Similarly, 69% of households are aware of the need to regularly change passwords for each online account, but an even lower proportion – 40% – actually practice this in reality.

The gap between awareness and usage is particularly pronounced for newer forms of data protection such as biometric passwords, with 15% of respondents who use these compared to 44% that are aware, while less than one-in-five consumers fully read privacy notices on websites.

Baschnonga added: “Consumers are becoming increasingly lax when it comes to data security by failing to make sure their digital house is in order. Many of these data protection measures are relatively simple. Effectively, people are leaving their front door ajar by failing to take these precautions.”

He continued: “The lack of attention given to privacy notices is also startling and indicates that, for digital platforms and providers, educating customers about data privacy is just as important as reassuring them, and particularly so given the gap between awareness and usage of the steps they can take to protect their own data.”

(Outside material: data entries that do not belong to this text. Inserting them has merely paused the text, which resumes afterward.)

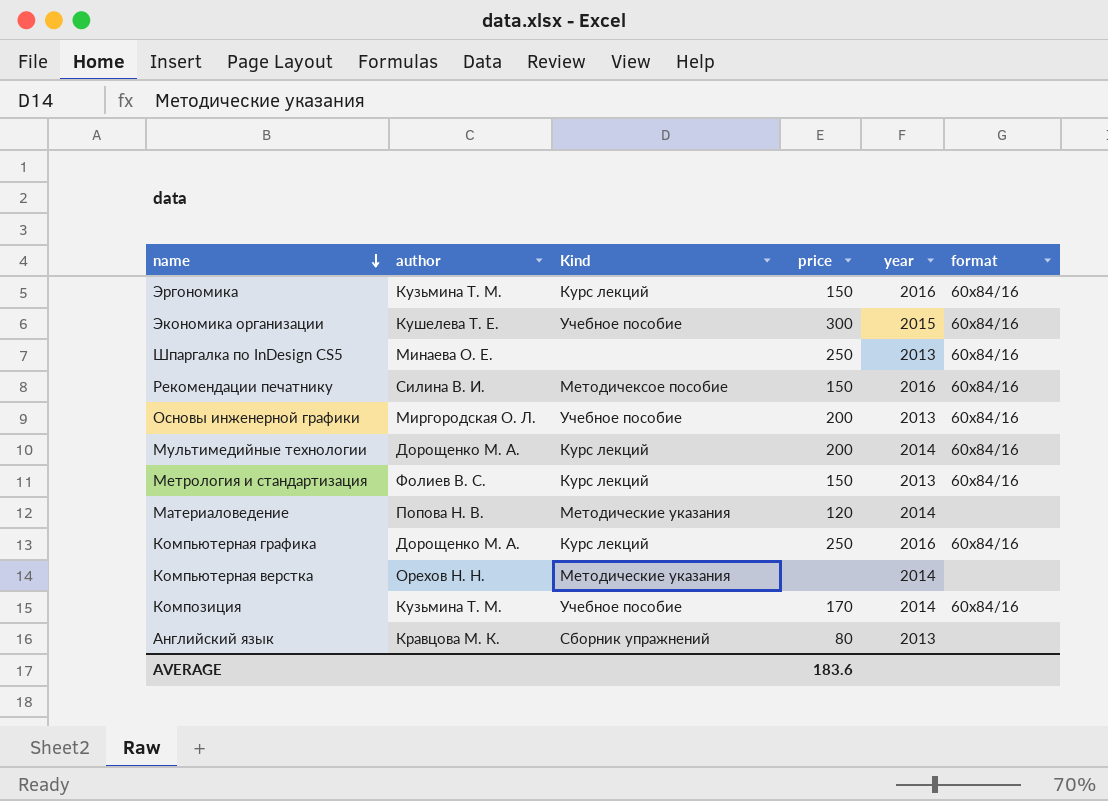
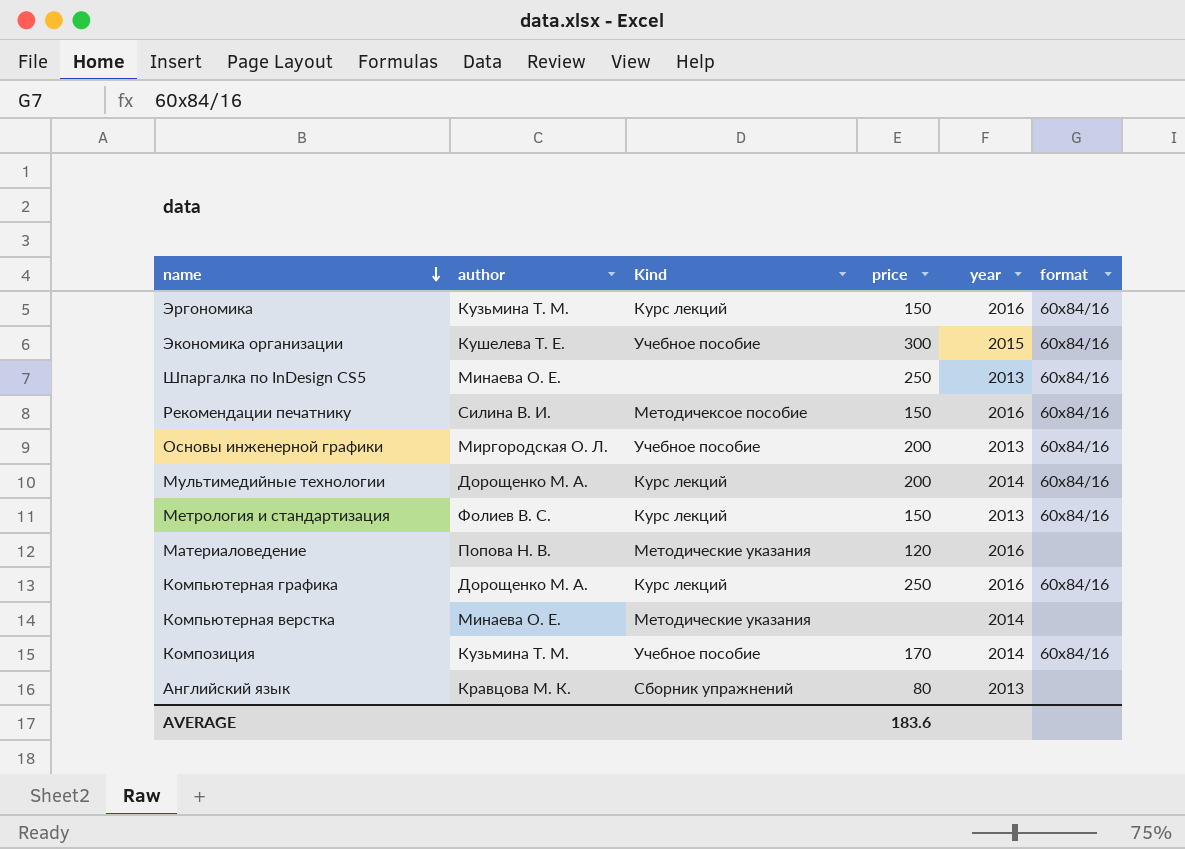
Материаловедение | year: 2014 -> 2016
Компьютерная верстка | author: Орехов Н. Н. -> Минаева О. Е.

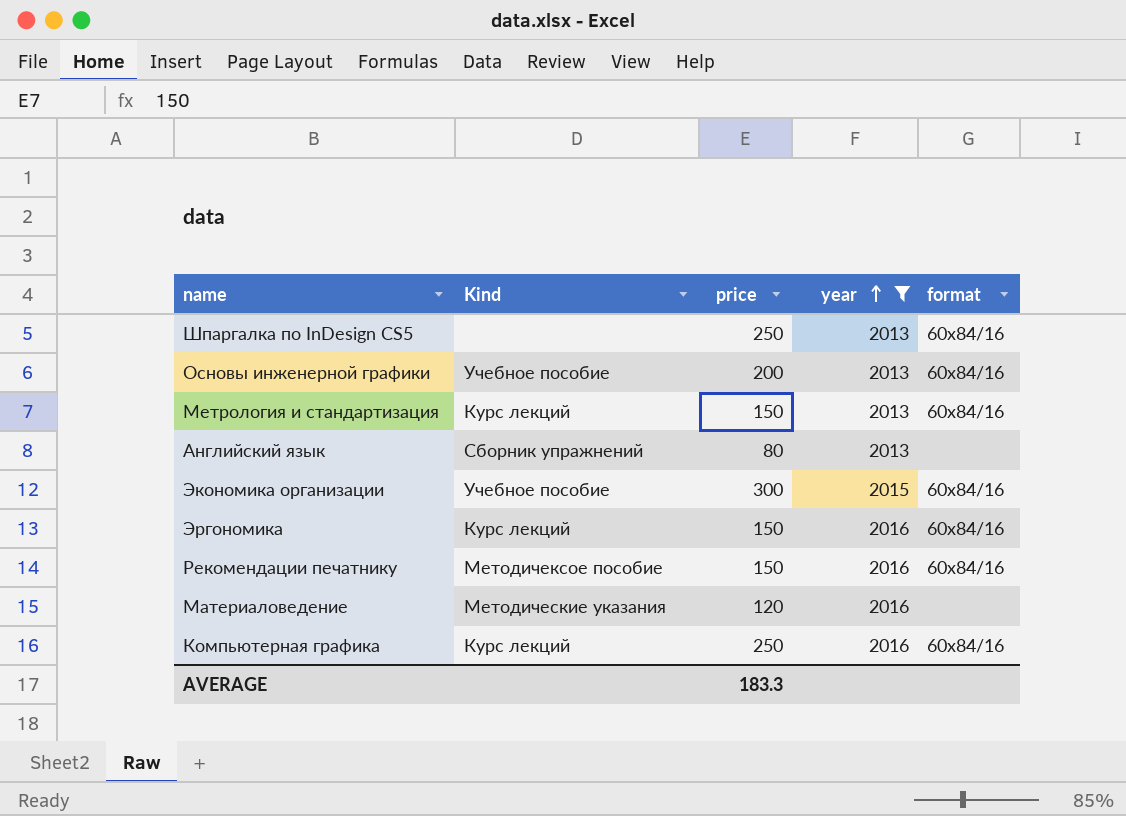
filter: none -> year != 2014
row order: name descending -> year ascending
column author | position: 2 -> none
AVERAGE | price: 183.6 -> 183.3

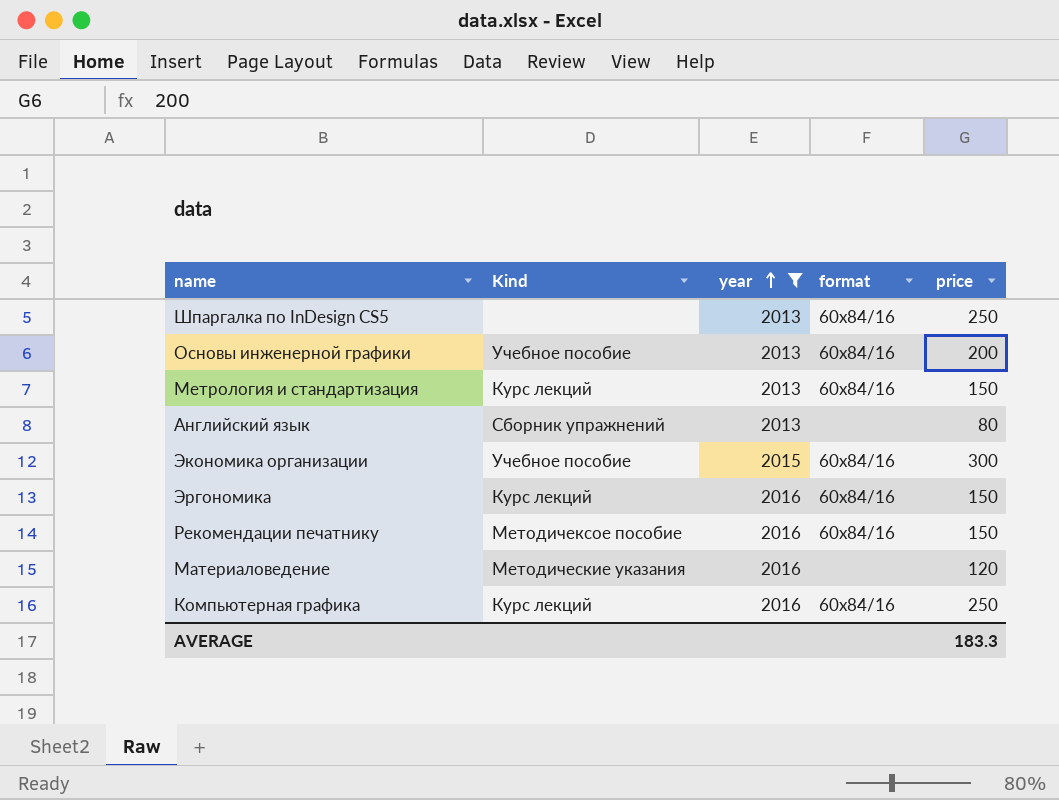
column price | position: 3 -> 5

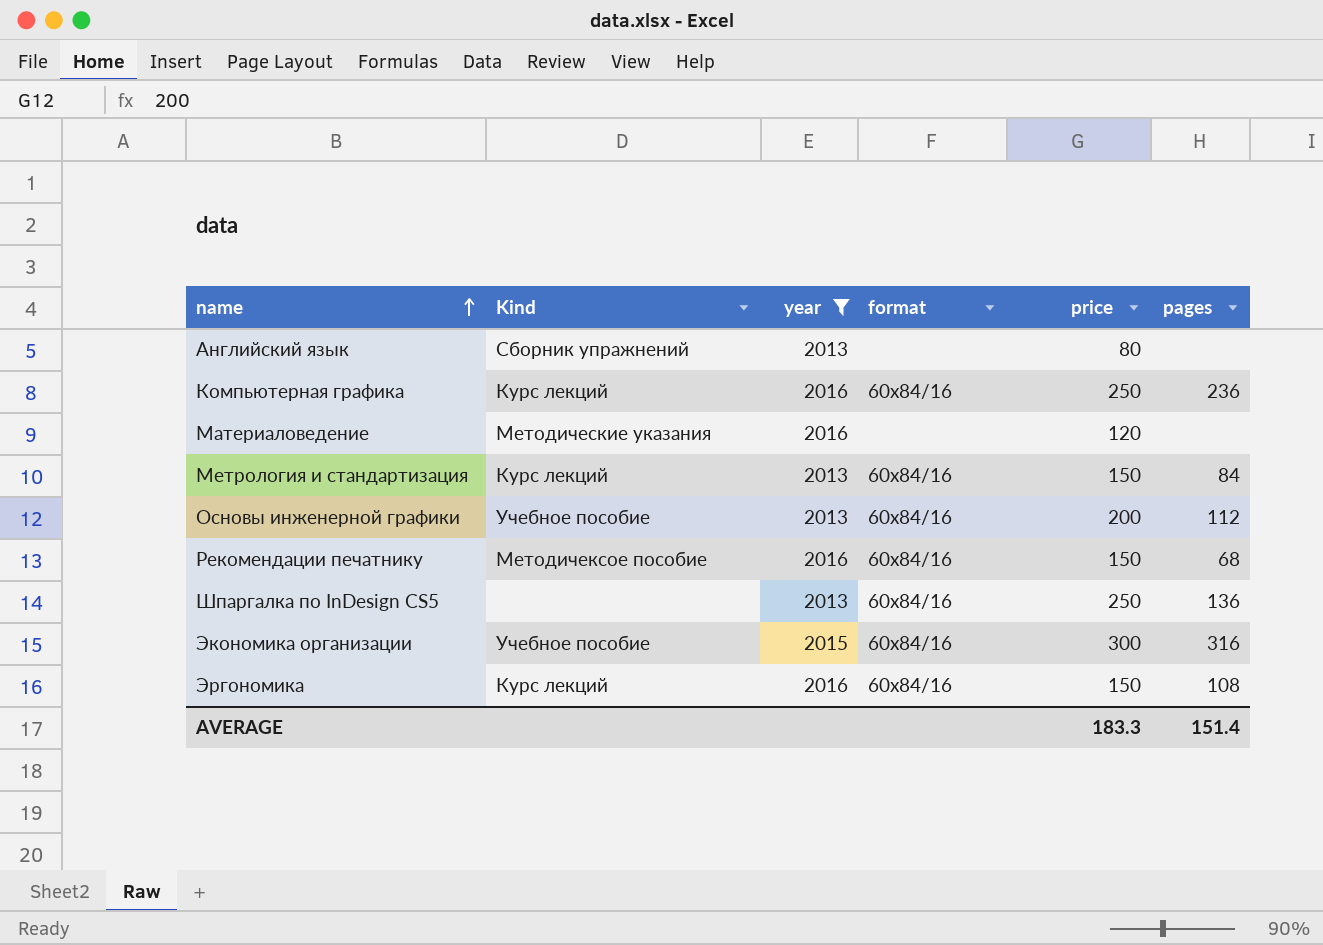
row order: year ascending -> name ascending
column pages | position: none -> 6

Providers need to up their game

In conclusion, Baschnonga informed Risk Xtra: “On the whole, digital platforms and providers need to up their game and put trust at the heart of all customer interactions. They need to communicate about security with purpose, clarity and consistency.”

For Baschnonga, the importance of a key informing principle should never be forgotten. “‘Security by design’ should be an informing principle of all future products and services. For this to happen, though, providers must build clear linkages between their customer and stakeholder interactions and outline the innovation activities underway across their organisations.”